Work to be completed: Each record should be returned exactly as it is written.

Data shown:
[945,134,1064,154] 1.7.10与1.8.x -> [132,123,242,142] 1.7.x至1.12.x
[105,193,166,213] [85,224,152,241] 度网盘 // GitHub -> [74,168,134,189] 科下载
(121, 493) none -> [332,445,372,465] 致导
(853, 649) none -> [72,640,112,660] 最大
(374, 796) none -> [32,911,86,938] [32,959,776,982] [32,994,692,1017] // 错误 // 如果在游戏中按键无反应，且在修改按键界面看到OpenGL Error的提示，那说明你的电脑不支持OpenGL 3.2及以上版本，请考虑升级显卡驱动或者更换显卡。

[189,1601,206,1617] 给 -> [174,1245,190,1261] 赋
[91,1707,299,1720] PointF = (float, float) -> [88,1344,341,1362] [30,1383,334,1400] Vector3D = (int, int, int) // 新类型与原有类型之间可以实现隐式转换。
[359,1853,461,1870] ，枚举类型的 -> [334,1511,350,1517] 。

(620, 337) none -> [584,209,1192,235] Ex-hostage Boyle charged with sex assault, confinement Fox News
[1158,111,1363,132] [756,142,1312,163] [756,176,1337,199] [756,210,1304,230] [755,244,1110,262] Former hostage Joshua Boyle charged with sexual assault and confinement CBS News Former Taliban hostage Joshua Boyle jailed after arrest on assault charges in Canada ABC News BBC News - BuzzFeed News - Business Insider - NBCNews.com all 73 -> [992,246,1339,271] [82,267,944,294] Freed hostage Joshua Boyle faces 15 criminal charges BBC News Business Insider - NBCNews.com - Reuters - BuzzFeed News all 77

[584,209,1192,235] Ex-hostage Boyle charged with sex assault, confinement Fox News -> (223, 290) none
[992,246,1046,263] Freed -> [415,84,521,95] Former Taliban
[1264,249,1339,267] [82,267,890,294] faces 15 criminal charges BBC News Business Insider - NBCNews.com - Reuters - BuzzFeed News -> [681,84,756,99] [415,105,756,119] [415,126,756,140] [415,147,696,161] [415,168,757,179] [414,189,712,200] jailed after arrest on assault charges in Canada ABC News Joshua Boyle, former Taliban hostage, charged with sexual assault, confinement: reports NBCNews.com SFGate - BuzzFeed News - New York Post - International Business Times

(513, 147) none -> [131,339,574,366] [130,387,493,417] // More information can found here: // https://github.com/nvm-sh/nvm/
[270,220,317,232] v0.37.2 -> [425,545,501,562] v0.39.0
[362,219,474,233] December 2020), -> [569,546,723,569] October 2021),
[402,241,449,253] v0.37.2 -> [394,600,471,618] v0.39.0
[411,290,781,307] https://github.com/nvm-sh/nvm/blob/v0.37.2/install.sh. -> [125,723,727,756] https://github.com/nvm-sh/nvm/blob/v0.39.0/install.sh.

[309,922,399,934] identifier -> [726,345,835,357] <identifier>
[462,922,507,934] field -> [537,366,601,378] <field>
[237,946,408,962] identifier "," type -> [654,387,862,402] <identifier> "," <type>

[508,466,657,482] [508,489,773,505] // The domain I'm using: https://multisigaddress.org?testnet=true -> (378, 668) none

Task solution:
[945,134,1064,154] 1.7.10与1.8.x -> [132,123,242,142] 1.7.x至1.12.x
[105,193,166,213] [85,224,152,241] 度网盘 // GitHub -> [74,168,134,189] 科下载
(121, 493) none -> [332,445,372,465] 致导
(853, 649) none -> [72,640,112,660] 最大
(374, 796) none -> [32,911,86,938] [32,959,776,982] [32,994,692,1017] // 错误 // 如果在游戏中按键无反应，且在修改按键界面看到OpenGL Error的提示，那说明你的电脑不支持OpenGL 3.2及以上版本，请考虑升级显卡驱动或者更换显卡。

[189,1601,206,1617] 给 -> [174,1245,190,1261] 赋
[91,1707,299,1720] PointF = (float, float) -> [88,1344,341,1362] [30,1383,334,1400] Vector3D = (int, int, int) // 新类型与原有类型之间可以实现隐式转换。
[359,1853,461,1870] ，枚举类型的 -> [334,1511,350,1517] 。

(620, 337) none -> [584,209,1192,235] Ex-hostage Boyle charged with sex assault, confinement Fox News
[1158,111,1363,132] [756,142,1312,163] [756,176,1337,199] [756,210,1304,230] [755,244,1110,262] Former hostage Joshua Boyle charged with sexual assault and confinement CBS News Former Taliban hostage Joshua Boyle jailed after arrest on assault charges in Canada ABC News BBC News - BuzzFeed News - Business Insider - NBCNews.com all 73 -> [992,246,1339,271] [82,267,944,294] Freed hostage Joshua Boyle faces 15 criminal charges BBC News Business Insider - NBCNews.com - Reuters - BuzzFeed News all 77

[584,209,1192,235] Ex-hostage Boyle charged with sex assault, confinement Fox News -> (223, 290) none
[992,246,1046,263] Freed -> [415,84,521,95] Former Taliban
[1264,249,1339,267] [82,267,890,294] faces 15 criminal charges BBC News Business Insider - NBCNews.com - Reuters - BuzzFeed News -> [681,84,756,99] [415,105,756,119] [415,126,756,140] [415,147,696,161] [415,168,757,179] [414,189,712,200] jailed after arrest on assault charges in Canada ABC News Joshua Boyle, former Taliban hostage, charged with sexual assault, confinement: reports NBCNews.com SFGate - BuzzFeed News - New York Post - International Business Times

(513, 147) none -> [131,339,574,366] [130,387,493,417] // More information can found here: // https://github.com/nvm-sh/nvm/
[270,220,317,232] v0.37.2 -> [425,545,501,562] v0.39.0
[362,219,474,233] December 2020), -> [569,546,723,569] October 2021),
[402,241,449,253] v0.37.2 -> [394,600,471,618] v0.39.0
[411,290,781,307] https://github.com/nvm-sh/nvm/blob/v0.37.2/install.sh. -> [125,723,727,756] https://github.com/nvm-sh/nvm/blob/v0.39.0/install.sh.

[309,922,399,934] identifier -> [726,345,835,357] <identifier>
[462,922,507,934] field -> [537,366,601,378] <field>
[237,946,408,962] identifier "," type -> [654,387,862,402] <identifier> "," <type>

[508,466,657,482] [508,489,773,505] // The domain I'm using: https://multisigaddress.org?testnet=true -> (378, 668) none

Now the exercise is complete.